Super interesting! I am interested to apply Absolute Zero Reasoner (AZR) to the domain of Physics. How exactly would one go about that? How to implement that? What kind of Physics tasks / problems can be used (pure textual / pure equations / mixed forms tasks ) ?

zhangBeiQing

14 days ago

The prompt body designed for AZR is programs, so do you need to format your physics problems as programs?
Alternatively, you could fine-tune on the AZR model, but you'd need to modify the prompts given to the model. The key here is whether your physics problems have quantifiable metrics beyond just the problem format. Meanwhile, you need to design a verifiable environment similar to a code executor.

zhangBeiQing

14 days ago

This is a greate paper

My immediate intuition after reading this paper is that the most critical and important point, and the most promising area for future optimization, lies in the design of the "Proposer Reward." This is because it directly influences the quality of the problems generated by the system.

I noticed from your detailed exposition, particularly in Appendix D.4 regarding "Extra Rewards," that you experimented with various additional reward components for the proposer, such as:

complexity_reward
mean_edit_distance_reward
halstead_reward
answer_diversity_reward
f_input_answer_diversity_reward
f_output_answer_diversity_reward

However, it appears these attempts did not yield significant improvements or "seemingly had no effect," as you stated in Appendix D.4: "we did not observe a significant difference in performance."

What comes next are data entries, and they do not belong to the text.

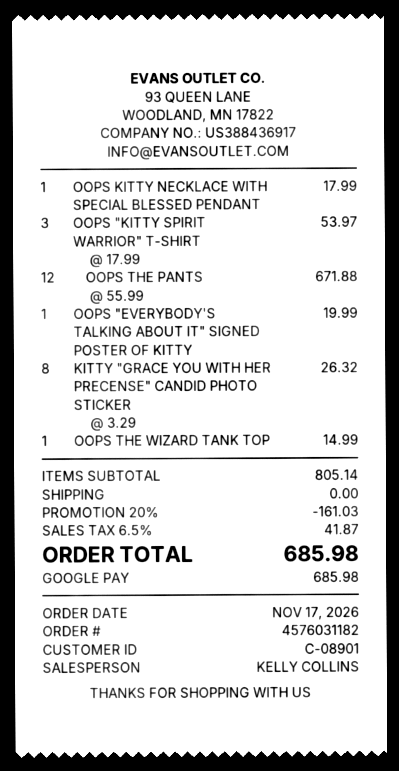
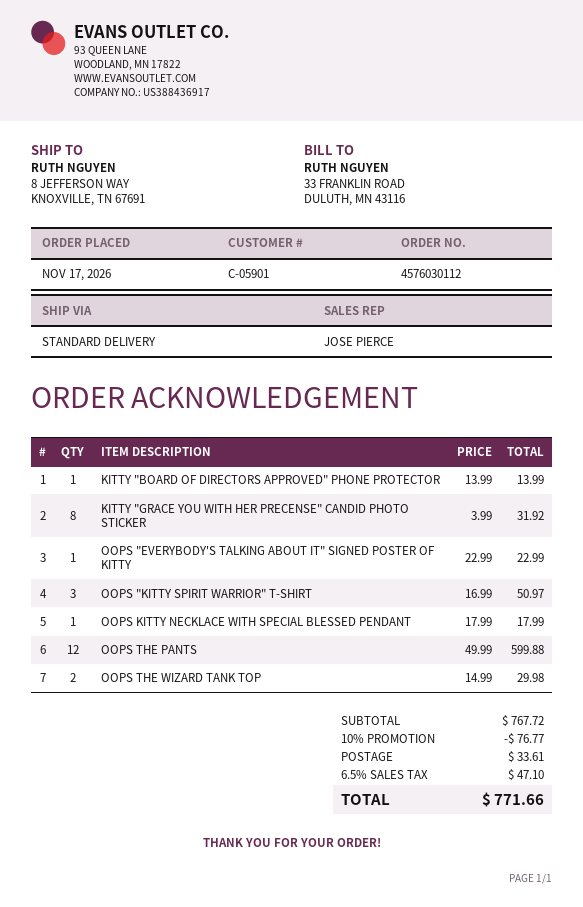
order number: 4576031182 -> 4576030112
customer number: C-08901 -> C-05901
sales rep: KELLY COLLINS -> JOSE PIERCE
OOPS "KITTY SPIRIT WARRIOR" T-SHIRT: 3 x 17.99 = 53.97 -> 3 x 16.99 = 50.97
OOPS THE PANTS: 12 x 55.99 = 671.88 -> 12 x 49.99 = 599.88
OOPS "EVERYBODY'S TALKING ABOUT IT" SIGNED POSTER OF KITTY: 1 x 19.99 = 19.99 -> 1 x 22.99 = 22.99
KITTY "GRACE YOU WITH HER PRECENSE" CANDID PHOTO STICKER: 8 x 3.29 = 26.32 -> 8 x 3.99 = 31.92
OOPS THE WIZARD TANK TOP: 1 x 14.99 = 14.99 -> 2 x 14.99 = 29.98
KITTY "BOARD OF DIRECTORS APPROVED" PHONE PROTECTOR: none -> 1 x 13.99 = 13.99
subtotal: 805.14 -> 767.72
discount: 20% = 161.03 -> 10% = 76.77
shipping: 0.00 -> 33.61
tax: 6.5% = 41.87 -> 6.5% = 47.10
total: 685.98 -> 771.66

What I find particularly remarkable, almost "magical," is that the relatively simple formula for the learnability reward – r_propose = { 0, if r_solve_bar = 0 or r_solve_bar = 1; 1 - r_solve_bar, otherwise } – seems to implicitly optimize all the aforementioned characteristics (complexity, diversity, etc.). Your experiments in C.4, showing an upward trend in complexity and diversity metrics without explicit reward for them, indeed demonstrate this fascinating emergent behavior.

Perhaps the propose reward warrants more extensive and in-depth research, and there might still be room for further optimization.